[[ Exercise data open ]]

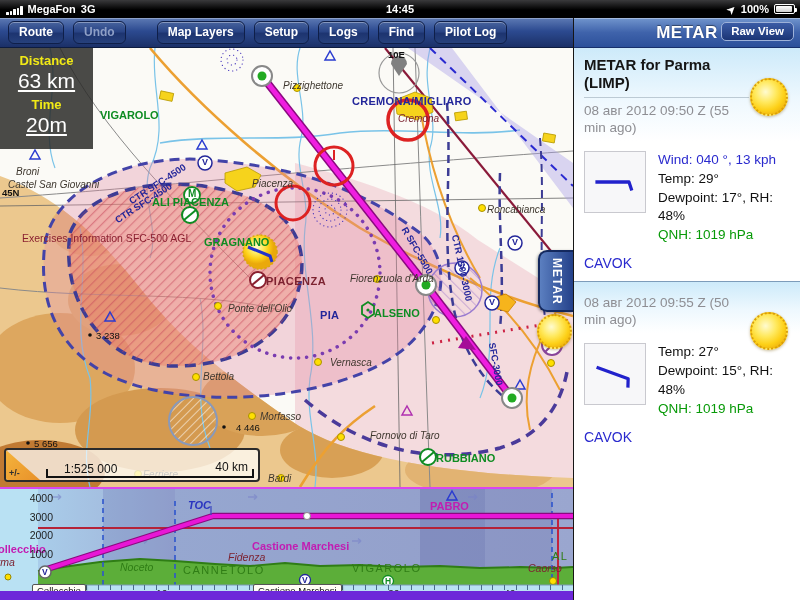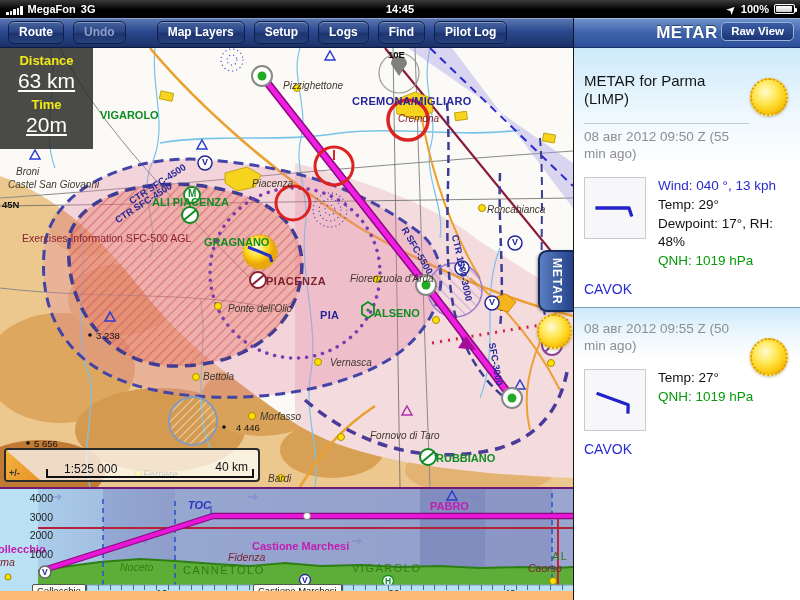--- a/index.html
+++ b/index.html
@@ -4,7 +4,7 @@
 <style>
   * { margin:0; padding:0; box-sizing:border-box; }
   body { font-family:"Liberation Sans", sans-serif; background:#333; }
-  #app { position:relative; width:800px; height:600px; overflow:hidden; background:#fdba74; }
+  #app { position:relative; width:800px; height:600px; overflow:hidden; background:#6d28d9; }
 
   
   #statusbar { position:absolute; top:0; left:0; width:800px; height:18px; background:linear-gradient(#3a3a3c,#000 55%); color:#fff; font-size:11px; font-weight:bold; display:flex; align-items:center; }

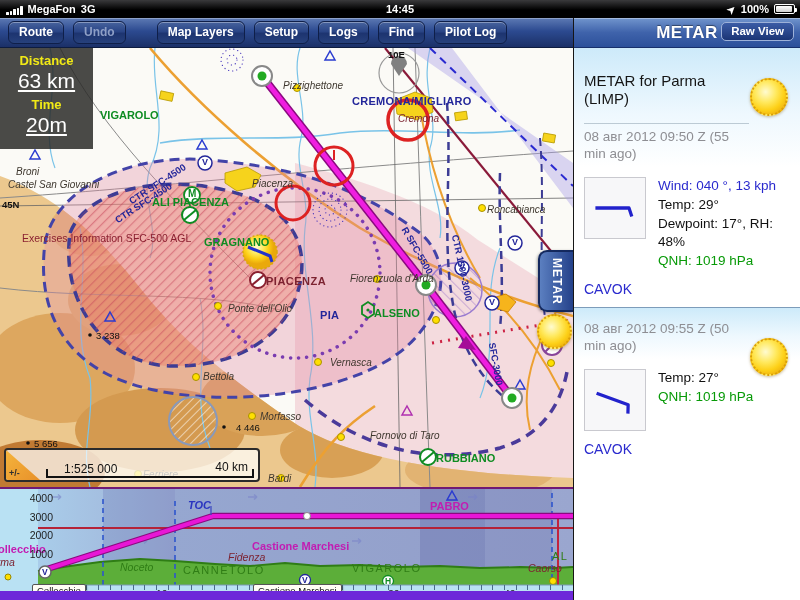--- a/index.html
+++ b/index.html
@@ -84,7 +84,7 @@
   .report { position:relative; }
   .report + .report { border-top:1px solid #7d9cba; }
   .report-head { background:linear-gradient(#cdeafa,#eef8fe 55%,#fff); padding:8px 10px 4px; }
-  .report-title { font-size:15px; font-weight:normal; color:#151515; line-height:1.2; width:165px; border-bottom:1px solid #bccad4; padding-bottom:15px;margin-top:16px; }
+  .report-title { font-size:15px; font-weight:bold; color:#151515; line-height:1.2; width:165px; border-bottom:1px solid #bccad4; padding-bottom:5px; }
   .report-date { color:#8e8e93; font-size:13.5px; line-height:1.25; width:170px; margin-top:5px; }
   .report-sun { right:12px; top:30px; width:38px; height:38px; }
   .report-body { display:flex; gap:12px; padding:10px 10px 2px; }

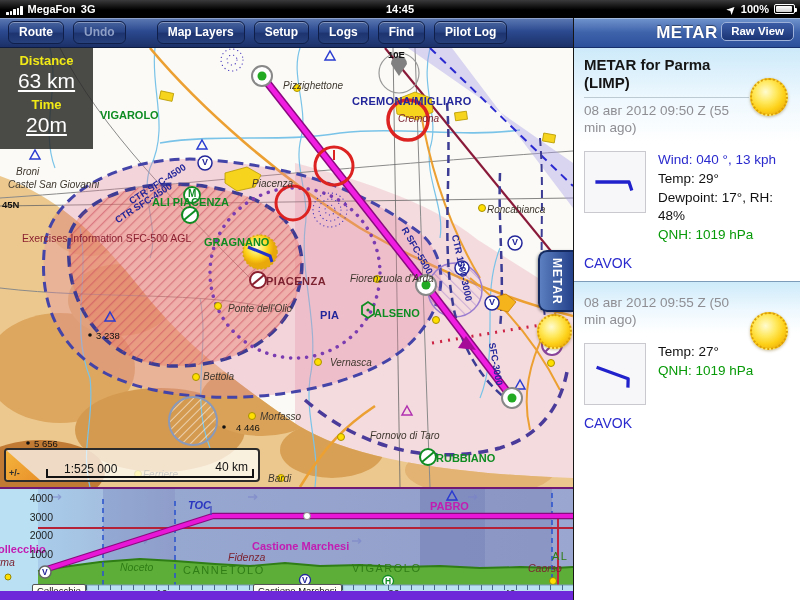--- a/index.html
+++ b/index.html
@@ -309,7 +309,7 @@
           <span class="mlbl maroon-i" style="left: 398px; top: 66px;">Cremona</span>
           <span class="mlbl town-italic" style="left: 16px; top: 119px;">Broni</span>
           <span class="mlbl town-italic" style="left: 8px; top: 132px;">Castel San Giovanni</span>
-          <span class="mlbl coord" style="left: 2px; top: 152px;">45N</span>
+          <span class="mlbl coord" style="left: 2px; top: 140px;">45N</span>
           <span class="mlbl coord" style="left: 388px; top: 2px;">10E</span>
           <span class="mlbl ctr" style="left: 116px; top: 168px; transform: rotate(-33deg);">CTR SFC-4500</span>
           <span class="mlbl ctr" style="left: 130px; top: 149px; transform: rotate(-33deg);">CTR SFC-4500</span>

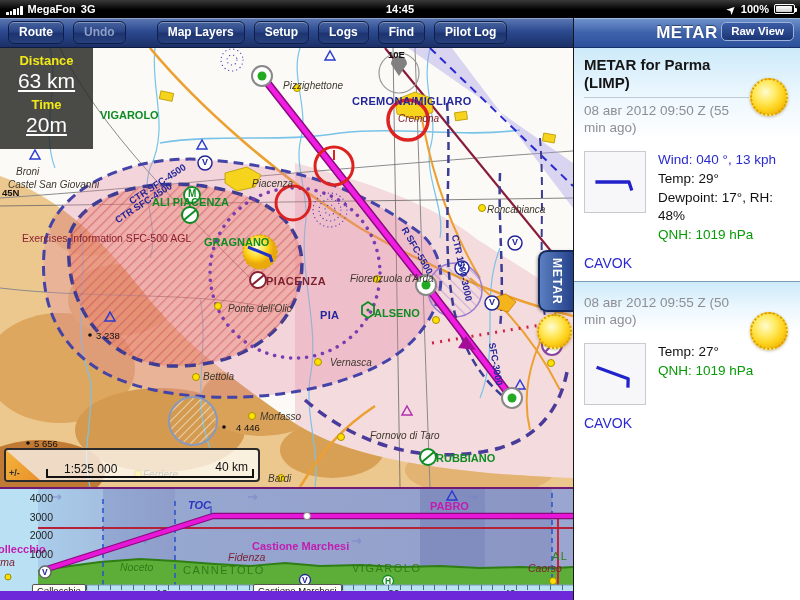--- a/index.html
+++ b/index.html
@@ -482,6 +482,7 @@
         </div>
         <div class="obs">
           <div>Temp: 27°</div>
+          <div>Dewpoint: 15°, RH: 48%</div>
           <div class="qnh">QNH: 1019 hPa</div>
         </div>
       </div>

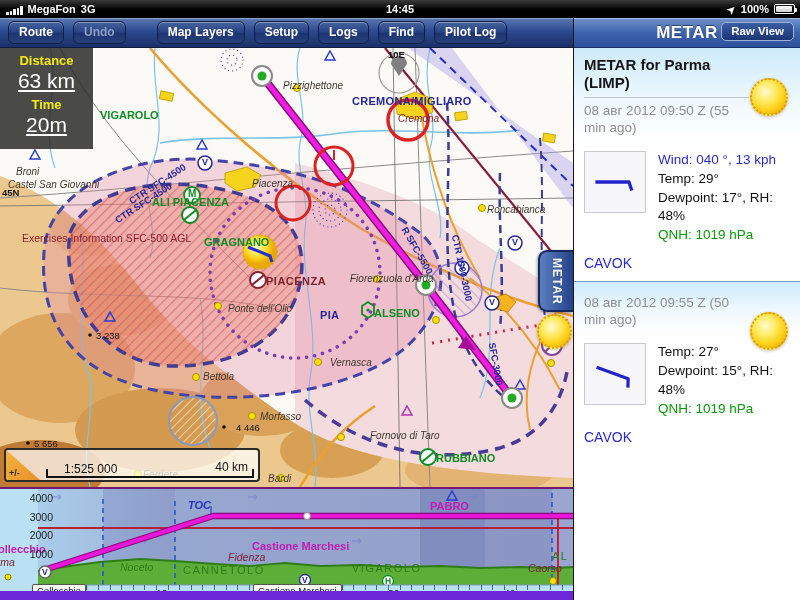--- a/index.html
+++ b/index.html
@@ -60,7 +60,7 @@
   #scale-line::before { left:0; } #scale-line::after { right:0; }
 
   
-  #profile { position:relative; height:104px; overflow:hidden; background:#b9e1f3; border-top:2px solid #701a75; }
+  #profile { position:relative; height:104px; overflow:hidden; background:#b9e1f3; border-top:2px solid #d946ef; }
   #profile svg { position:absolute; left:0; top:0; }
   #profile-labels { position:absolute; left:0; top:0; width:573px; height:113px; }
   .plbl { position:absolute; white-space:nowrap; line-height:1; }

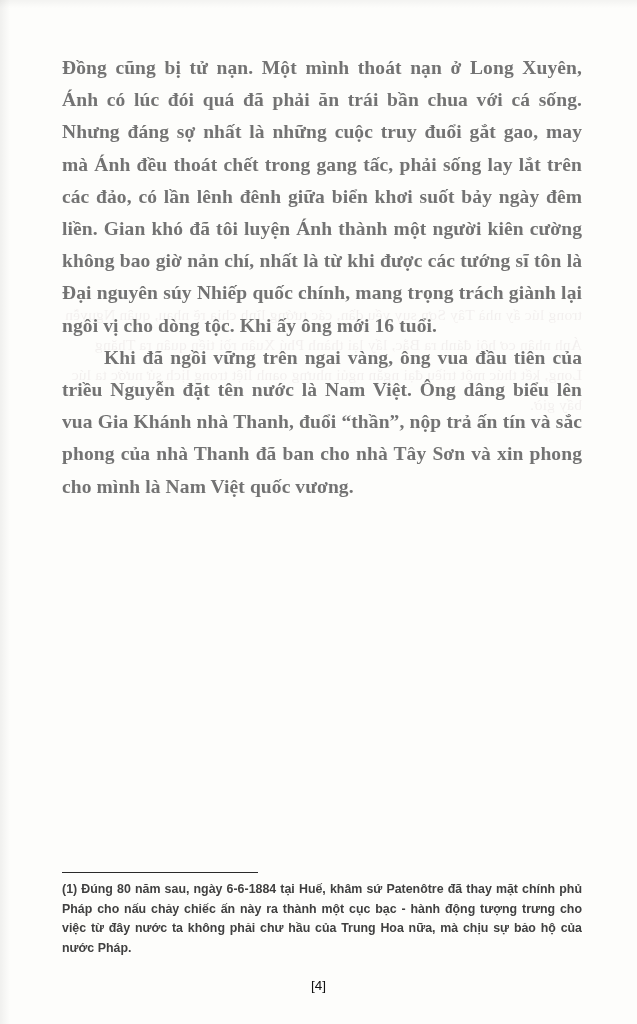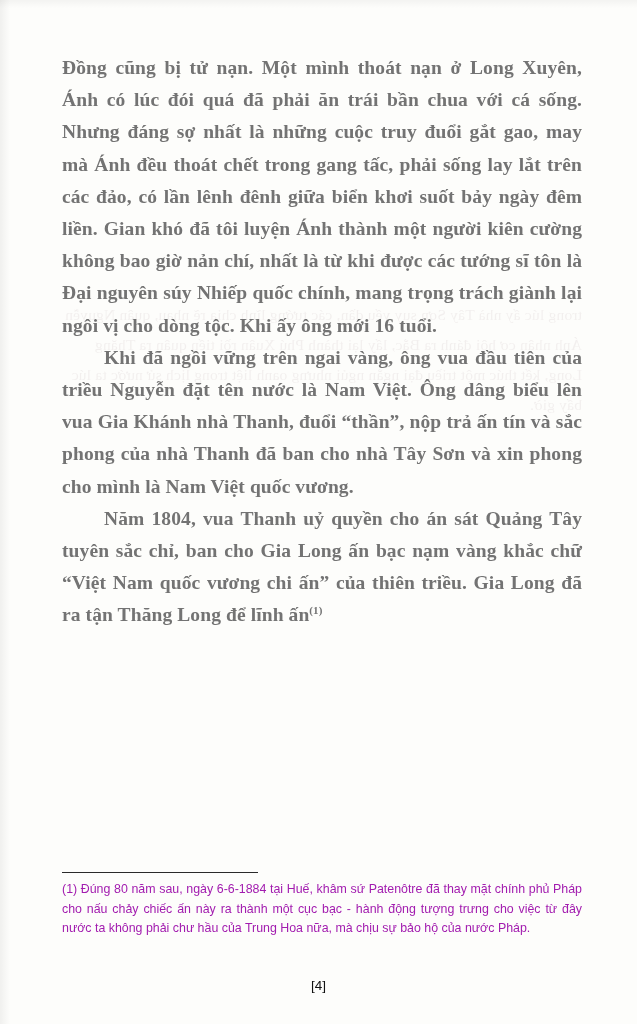--- a/index.html
+++ b/index.html
@@ -116,7 +116,6 @@
     <div class="body-text">
       <p class="first">Đồng cũng bị tử nạn. Một mình thoát nạn ở Long Xuyên, Ánh có lúc đói quá đã phải ăn trái bần chua với cá sống. Nhưng đáng sợ nhất là những cuộc truy đuổi gắt gao, may mà Ánh đều thoát chết trong gang tấc, phải sống lay lắt trên các đảo, có lần lênh đênh giữa biển khơi suốt bảy ngày đêm liền. Gian khó đã tôi luyện Ánh thành một người kiên cường không bao giờ nản chí, nhất là từ khi được các tướng sĩ tôn là Đại nguyên súy Nhiếp quốc chính, mang trọng trách giành lại ngôi vị cho dòng tộc. Khi ấy ông mới 16 tuổi.</p>
       <p>Khi đã ngồi vững trên ngai vàng, ông vua đầu tiên của triều Nguyễn đặt tên nước là Nam Việt. Ông dâng biểu lên vua Gia Khánh nhà Thanh, đuổi “thần”, nộp trả ấn tín và sắc phong của nhà Thanh đã ban cho nhà Tây Sơn và xin phong cho mình là Nam Việt quốc vương.</p>
-      <p><span>Năm 1804, vua Thanh uỷ quyền cho án sát Quảng Tây tuyên sắc chỉ, ban cho Gia Long ấn bạc nạm vàng khắc chữ “Việt Nam quốc vương chi ấn” của thiên triều. Gia Long đã ra tận Thăng Long để lĩnh ấn</span><span class="sup">(1)</span></p>
     </div>
   </div>
 

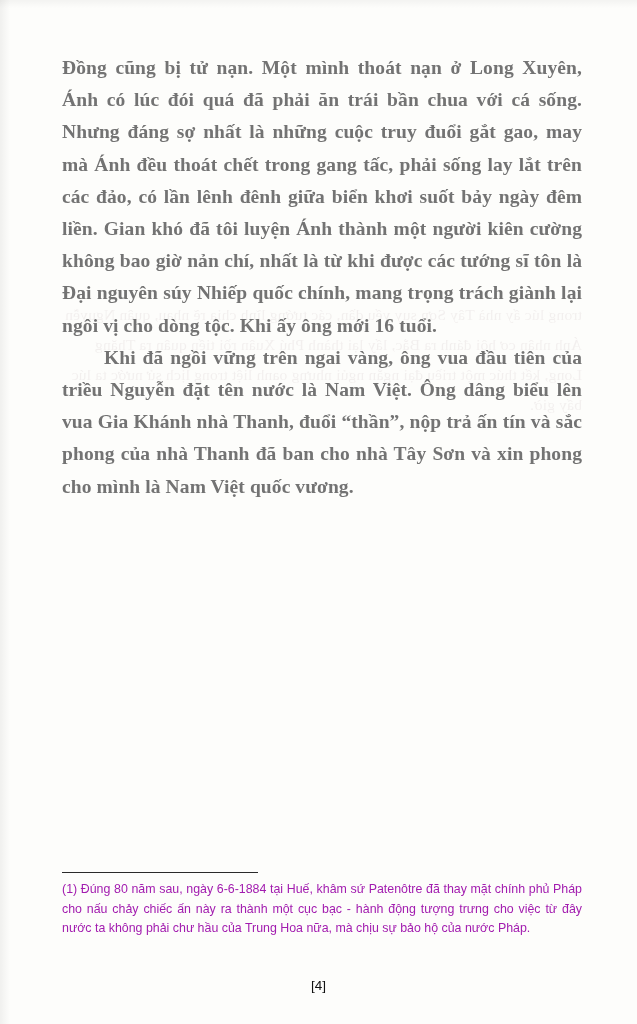--- a/index.html
+++ b/index.html
@@ -78,7 +78,8 @@
     font-size: 12.4px;
     line-height: 19.5px;
     text-align: justify;
-    color: #a21caf;
+    color: #404040;
+    font-weight: bold;
   }
   .page-number {
     position: absolute;

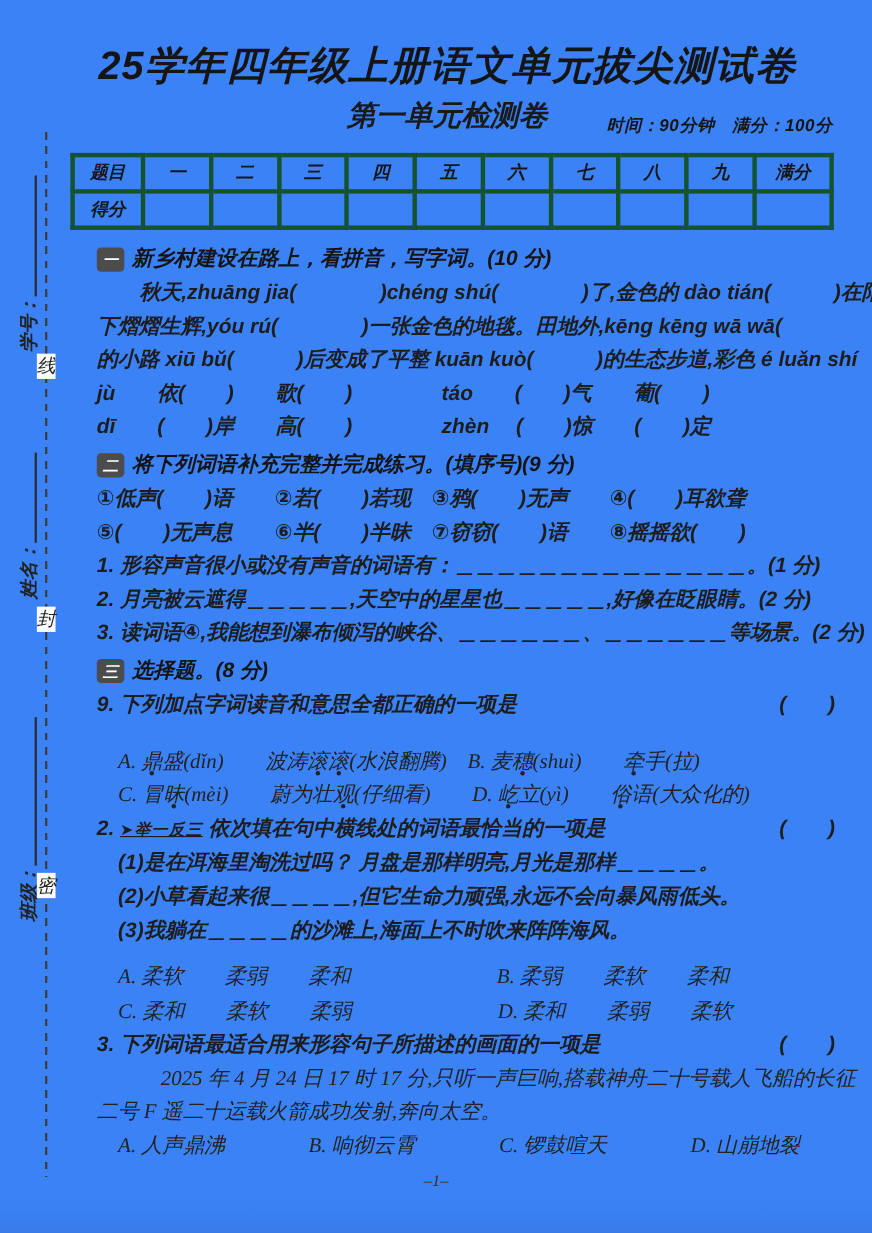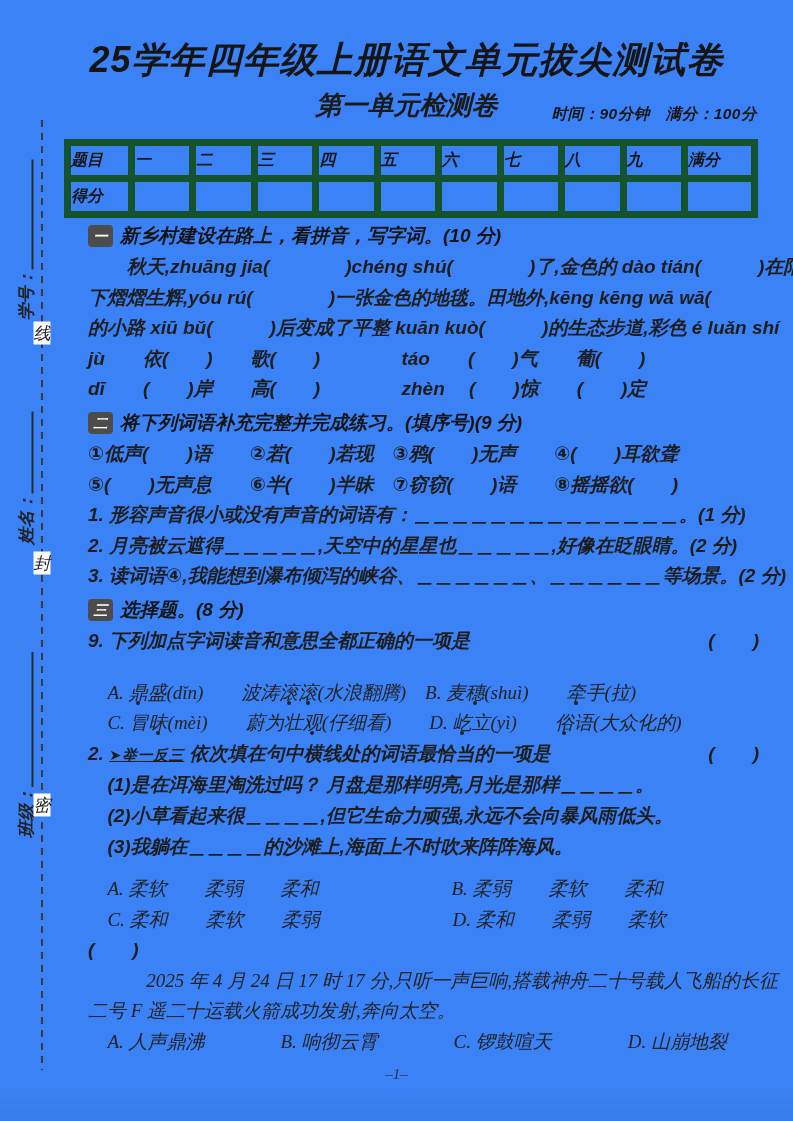--- a/index.html
+++ b/index.html
@@ -43,7 +43,7 @@
     font-size:16px;font-weight:700;
   }
   table.score td{
-    border:7px solid #14532d;height:29px;vertical-align:middle;
+    border:4px solid #14532d;height:29px;text-align:center;vertical-align:middle;
     padding:0;color:#161616;background:transparent;
   }
 

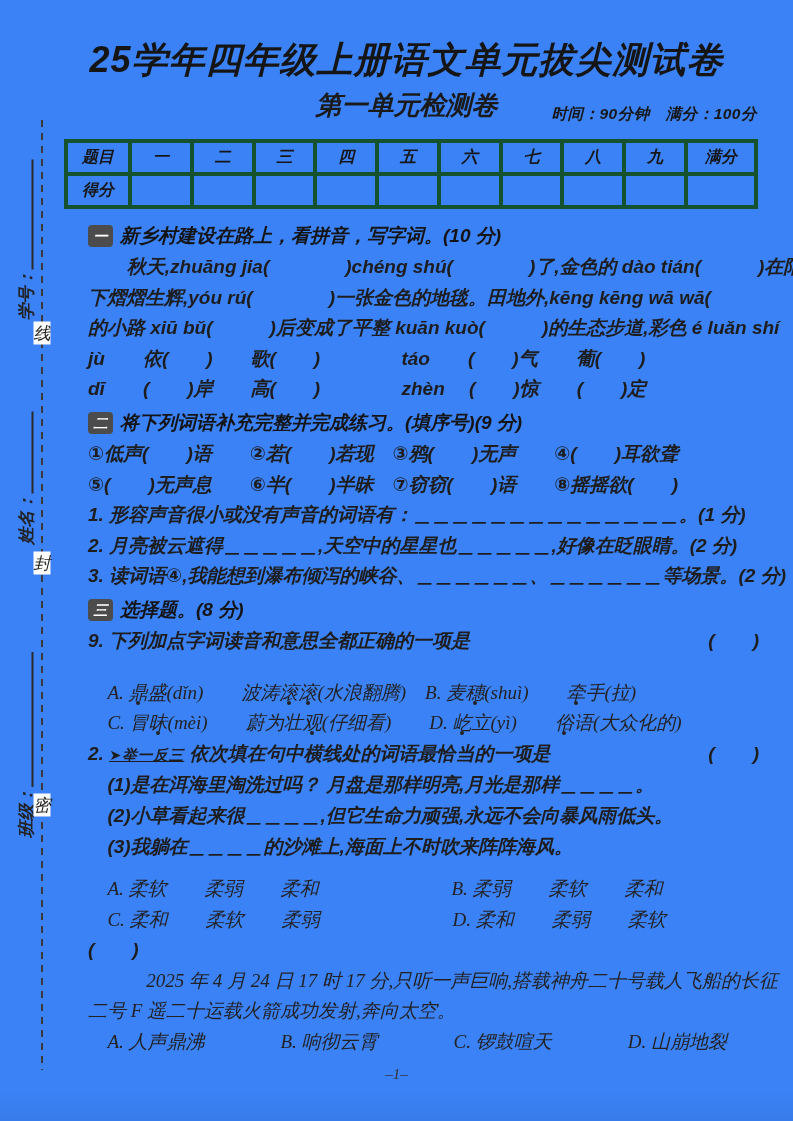--- a/index.html
+++ b/index.html
@@ -212,6 +212,7 @@
       <div class="line serif" style="padding-left: 1.02em; margin-top: 12px;">A. 柔软　　柔弱　　柔和　　　　　　　B. 柔弱　　柔软　　柔和</div>
       <div class="line serif" style="padding-left: 1.02em;">C. 柔和　　柔软　　柔弱　　　　　　　D. 柔和　　柔弱　　柔软</div>
       <div class="line qline sans">
+        <span>3. 下列词语最适合用来形容句子所描述的画面的一项是</span>
         <span class="rb">(　　)</span>
       </div>
       <div class="line serif" style="padding-left: 3.06em;">2025 年 4 月 24 日 17 时 17 分,只听一声巨响,搭载神舟二十号载人飞船的长征</div>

[[ Exercise data closed ]]

> **Problem requirements**: Report the number of lines in the entries above that include the word "transform" and add nothing to it.

> **Answer space**: 2